Exercise material Start Marker
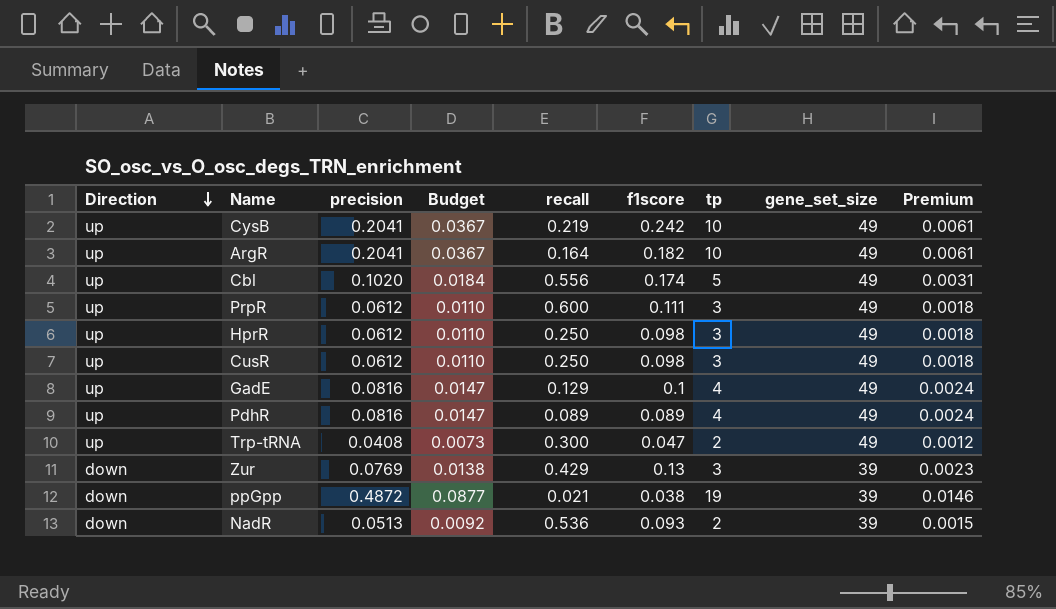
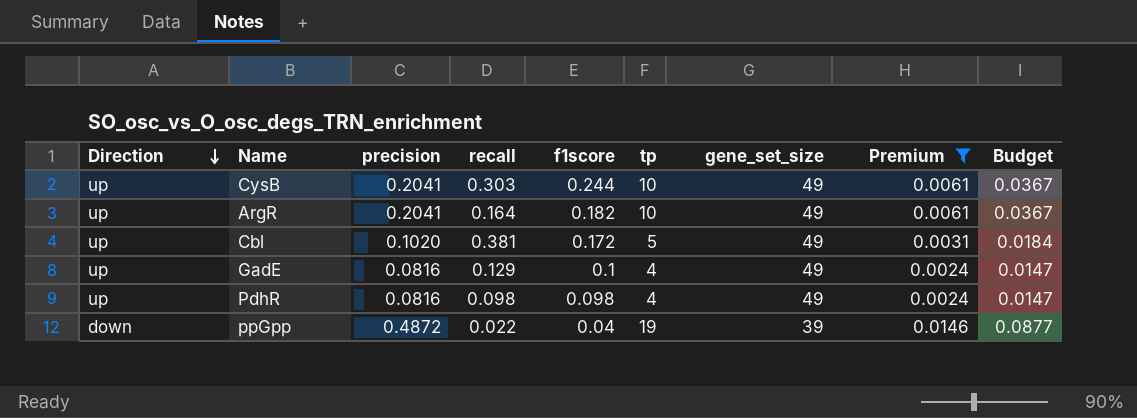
filter: none -> Premium >= 0.0024
column Budget | position: 4 -> 9
CysB | recall: 0.219 -> 0.303
CysB | f1score: 0.242 -> 0.244
Cbl | recall: 0.556 -> 0.381
Cbl | f1score: 0.174 -> 0.172
PdhR | recall: 0.089 -> 0.098
PdhR | f1score: 0.089 -> 0.098
ppGpp | recall: 0.021 -> 0.022
ppGpp | f1score: 0.038 -> 0.04

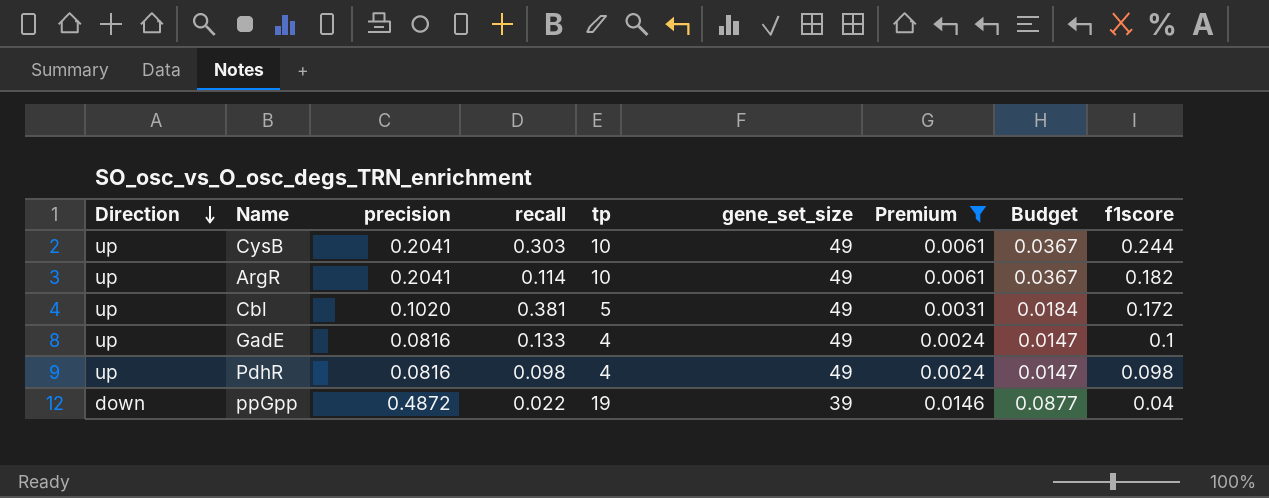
column f1score | position: 5 -> 9
ArgR | recall: 0.164 -> 0.114
GadE | recall: 0.129 -> 0.133

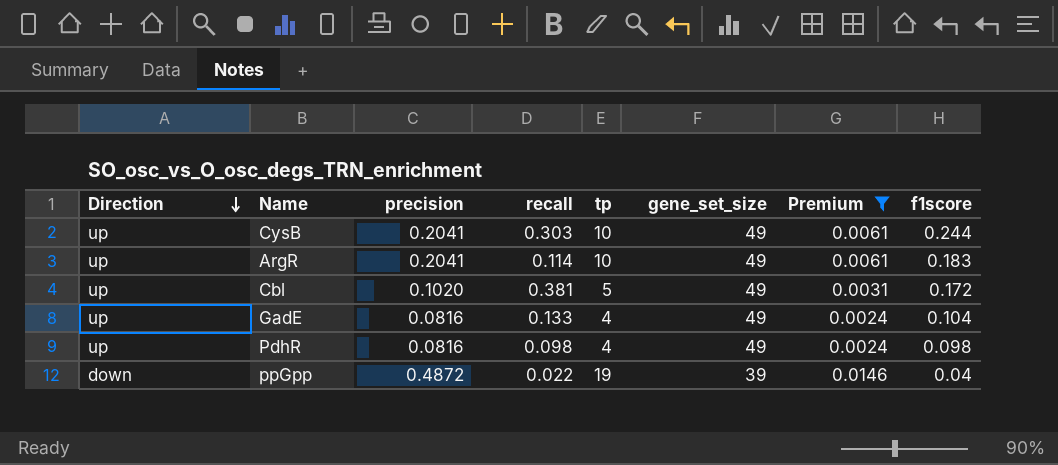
column Budget | formula: [precision] * 0.18 -> none
ArgR | f1score: 0.182 -> 0.183
GadE | f1score: 0.1 -> 0.104

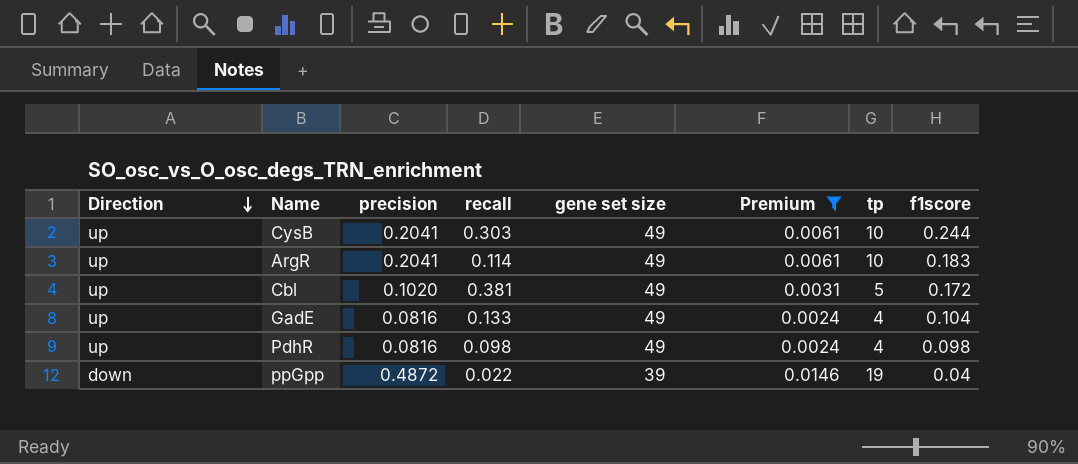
column name: gene_set_size -> gene set size
column tp | position: 5 -> 7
Exercise material End Marker
What you have to do: Write out every line of the entries that holds the word "none".

Task result:
filter: none -> Premium >= 0.0024
column Budget | formula: [precision] * 0.18 -> none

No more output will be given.